*** INPUT MATERIAL ***

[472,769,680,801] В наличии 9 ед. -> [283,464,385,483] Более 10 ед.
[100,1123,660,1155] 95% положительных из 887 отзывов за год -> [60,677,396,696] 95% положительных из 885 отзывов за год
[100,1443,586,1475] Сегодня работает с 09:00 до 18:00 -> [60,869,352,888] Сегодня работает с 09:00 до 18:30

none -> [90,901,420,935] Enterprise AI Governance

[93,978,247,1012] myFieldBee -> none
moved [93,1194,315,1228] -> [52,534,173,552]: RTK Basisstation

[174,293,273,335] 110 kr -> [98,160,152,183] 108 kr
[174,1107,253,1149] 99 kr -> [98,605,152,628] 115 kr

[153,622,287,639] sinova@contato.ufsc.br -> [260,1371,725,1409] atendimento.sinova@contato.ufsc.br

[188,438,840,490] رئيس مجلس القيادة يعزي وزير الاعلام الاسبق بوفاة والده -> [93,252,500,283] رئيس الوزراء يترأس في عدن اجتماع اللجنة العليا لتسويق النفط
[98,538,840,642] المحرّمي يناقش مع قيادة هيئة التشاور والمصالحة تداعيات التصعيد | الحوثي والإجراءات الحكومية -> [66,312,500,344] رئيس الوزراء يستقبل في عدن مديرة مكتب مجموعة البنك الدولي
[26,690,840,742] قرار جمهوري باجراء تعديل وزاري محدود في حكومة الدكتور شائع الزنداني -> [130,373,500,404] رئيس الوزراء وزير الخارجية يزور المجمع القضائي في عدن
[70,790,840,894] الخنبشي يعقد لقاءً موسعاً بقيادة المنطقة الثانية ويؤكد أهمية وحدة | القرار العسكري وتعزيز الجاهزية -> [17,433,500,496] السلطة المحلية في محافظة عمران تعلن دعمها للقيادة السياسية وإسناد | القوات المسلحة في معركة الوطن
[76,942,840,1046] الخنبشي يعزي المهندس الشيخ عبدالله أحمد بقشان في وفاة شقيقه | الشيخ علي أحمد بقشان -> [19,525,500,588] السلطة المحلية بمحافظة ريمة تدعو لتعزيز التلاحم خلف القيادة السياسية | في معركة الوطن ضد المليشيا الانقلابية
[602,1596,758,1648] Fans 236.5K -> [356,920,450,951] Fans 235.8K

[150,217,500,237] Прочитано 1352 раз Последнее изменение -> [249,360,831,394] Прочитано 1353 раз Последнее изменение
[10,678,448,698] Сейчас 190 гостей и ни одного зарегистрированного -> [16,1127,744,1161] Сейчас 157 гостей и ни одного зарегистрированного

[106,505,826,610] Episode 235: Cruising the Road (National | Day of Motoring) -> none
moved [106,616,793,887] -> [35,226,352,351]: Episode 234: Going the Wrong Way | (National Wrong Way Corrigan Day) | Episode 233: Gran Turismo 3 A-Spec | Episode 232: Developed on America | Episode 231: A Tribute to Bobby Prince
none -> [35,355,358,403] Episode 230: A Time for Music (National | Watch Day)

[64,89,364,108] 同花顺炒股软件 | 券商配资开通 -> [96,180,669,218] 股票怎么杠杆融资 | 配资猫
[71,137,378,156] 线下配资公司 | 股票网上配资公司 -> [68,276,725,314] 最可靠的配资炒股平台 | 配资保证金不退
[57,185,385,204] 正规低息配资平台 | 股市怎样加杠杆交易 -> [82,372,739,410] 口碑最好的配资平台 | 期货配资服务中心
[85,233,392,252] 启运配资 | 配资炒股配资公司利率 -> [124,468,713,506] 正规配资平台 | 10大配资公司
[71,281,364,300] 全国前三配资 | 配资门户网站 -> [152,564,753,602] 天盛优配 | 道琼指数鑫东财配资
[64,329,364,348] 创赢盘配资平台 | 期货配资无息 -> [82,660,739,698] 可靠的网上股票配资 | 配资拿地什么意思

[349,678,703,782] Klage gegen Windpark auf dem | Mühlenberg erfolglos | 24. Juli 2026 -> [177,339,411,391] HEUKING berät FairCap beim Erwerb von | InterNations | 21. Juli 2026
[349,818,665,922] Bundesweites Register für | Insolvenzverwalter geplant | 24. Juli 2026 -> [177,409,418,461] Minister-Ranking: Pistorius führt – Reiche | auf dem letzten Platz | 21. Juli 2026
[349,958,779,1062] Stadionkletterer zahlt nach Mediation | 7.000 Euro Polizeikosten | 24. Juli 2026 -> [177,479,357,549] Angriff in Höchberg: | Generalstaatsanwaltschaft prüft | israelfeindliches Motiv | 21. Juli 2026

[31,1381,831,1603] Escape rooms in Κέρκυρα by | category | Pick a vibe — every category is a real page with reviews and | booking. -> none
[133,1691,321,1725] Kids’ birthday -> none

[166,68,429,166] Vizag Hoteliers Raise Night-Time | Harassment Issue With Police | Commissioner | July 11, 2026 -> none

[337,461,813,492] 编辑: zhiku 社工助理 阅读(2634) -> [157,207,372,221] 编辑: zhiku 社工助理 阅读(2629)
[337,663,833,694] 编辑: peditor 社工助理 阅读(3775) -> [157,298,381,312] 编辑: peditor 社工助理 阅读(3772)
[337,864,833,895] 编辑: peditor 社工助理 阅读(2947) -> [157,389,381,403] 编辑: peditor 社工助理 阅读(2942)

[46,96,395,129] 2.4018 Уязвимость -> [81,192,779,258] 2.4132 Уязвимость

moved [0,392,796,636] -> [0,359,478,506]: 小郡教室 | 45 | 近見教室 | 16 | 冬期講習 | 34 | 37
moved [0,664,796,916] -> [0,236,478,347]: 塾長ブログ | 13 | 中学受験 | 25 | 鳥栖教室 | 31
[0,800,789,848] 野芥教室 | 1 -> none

*** End of INPUT MATERIAL ***

EXERCISE ->
Copy, from the data above, every line where the word "رئيس" appears.

SOLUTION TO THIS PROBLEM ->
[188,438,840,490] رئيس مجلس القيادة يعزي وزير الاعلام الاسبق بوفاة والده -> [93,252,500,283] رئيس الوزراء يترأس في عدن اجتماع اللجنة العليا لتسويق النفط
[98,538,840,642] المحرّمي يناقش مع قيادة هيئة التشاور والمصالحة تداعيات التصعيد | الحوثي والإجراءات الحكومية -> [66,312,500,344] رئيس الوزراء يستقبل في عدن مديرة مكتب مجموعة البنك الدولي
[26,690,840,742] قرار جمهوري باجراء تعديل وزاري محدود في حكومة الدكتور شائع الزنداني -> [130,373,500,404] رئيس الوزراء وزير الخارجية يزور المجمع القضائي في عدن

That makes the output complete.